### Entries shown
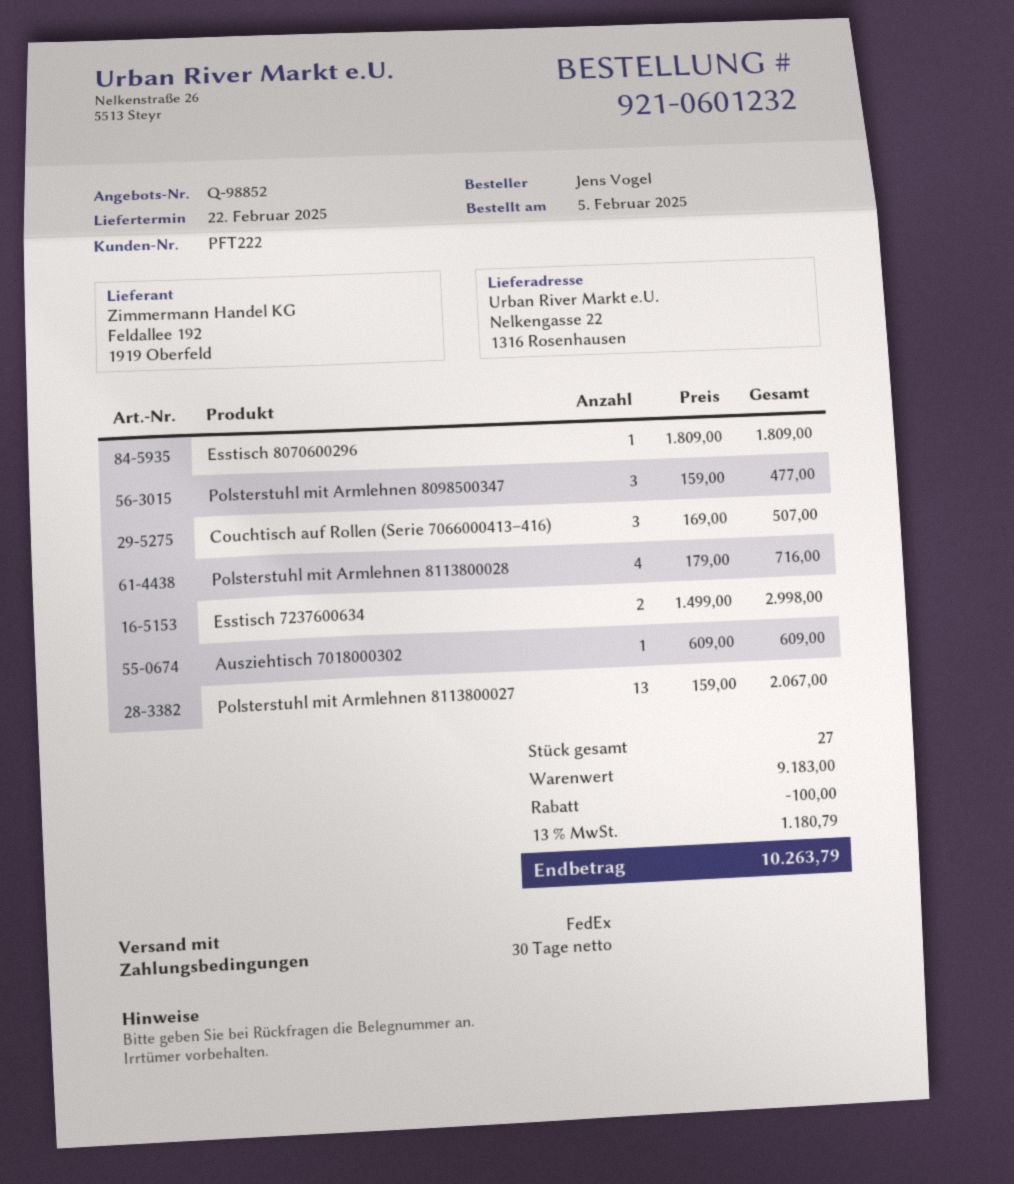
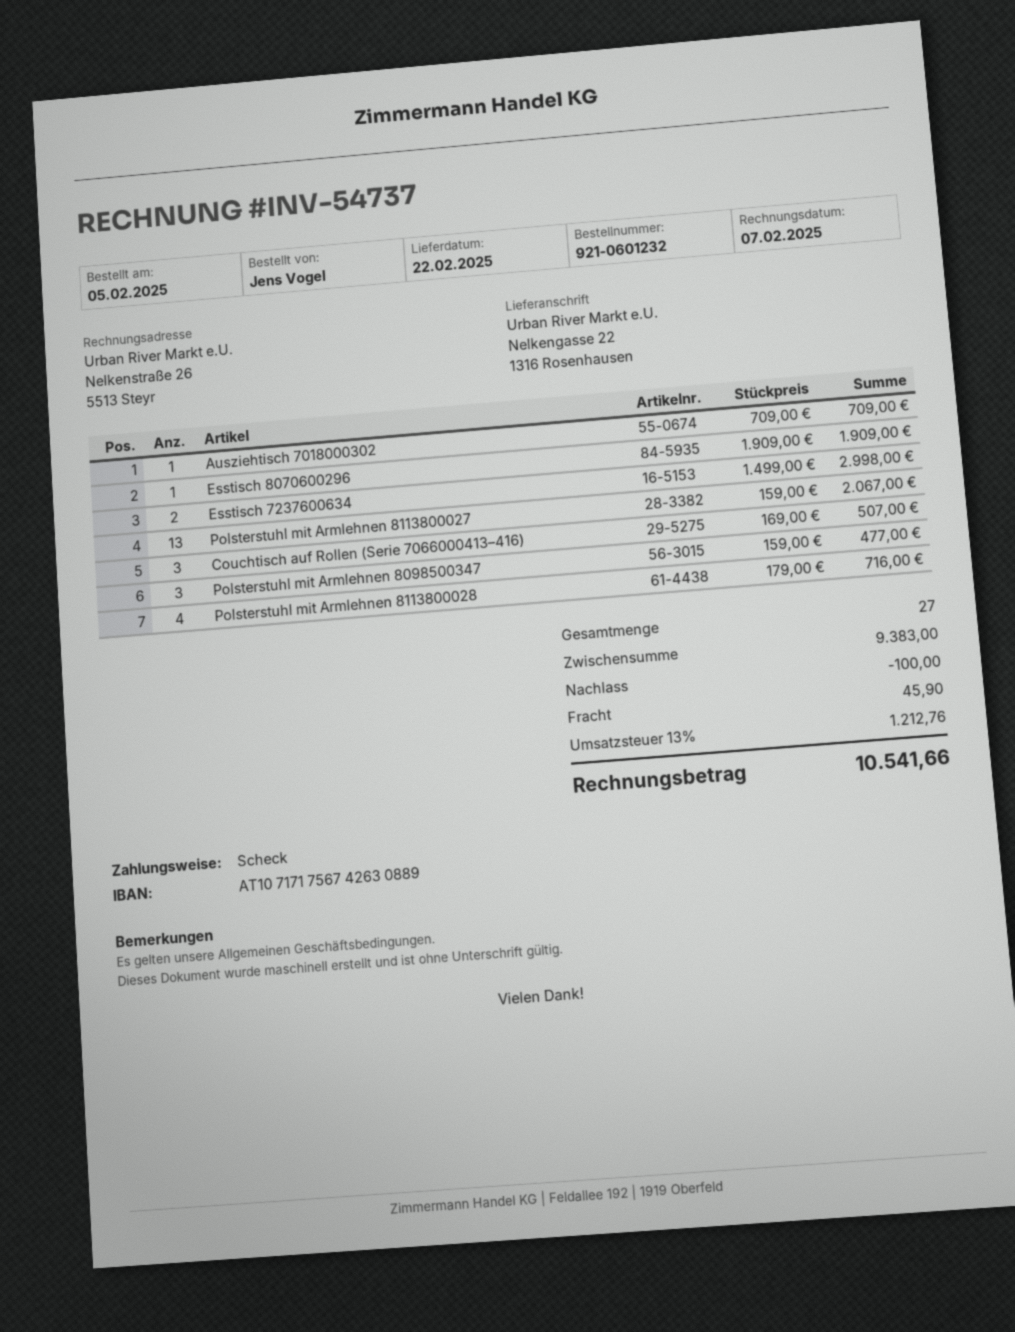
Esstisch 8070600296: 1 x 1809.00 = 1809.00 -> 1 x 1909.00 = 1909.00
Ausziehtisch 7018000302: 1 x 609.00 = 609.00 -> 1 x 709.00 = 709.00
subtotal: 9183.00 -> 9383.00
shipping: none -> 45.90
tax: 13% = 1180.79 -> 13% = 1212.76
total: 10263.79 -> 10541.66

### Task prompt
Exactly the lines from the one that holds "Ausziehtisch 7018000302: 1" through the final line of the records above should be written out, and only those.

### Result of the exercise
Ausziehtisch 7018000302: 1 x 609.00 = 609.00 -> 1 x 709.00 = 709.00
subtotal: 9183.00 -> 9383.00
shipping: none -> 45.90
tax: 13% = 1180.79 -> 13% = 1212.76
total: 10263.79 -> 10541.66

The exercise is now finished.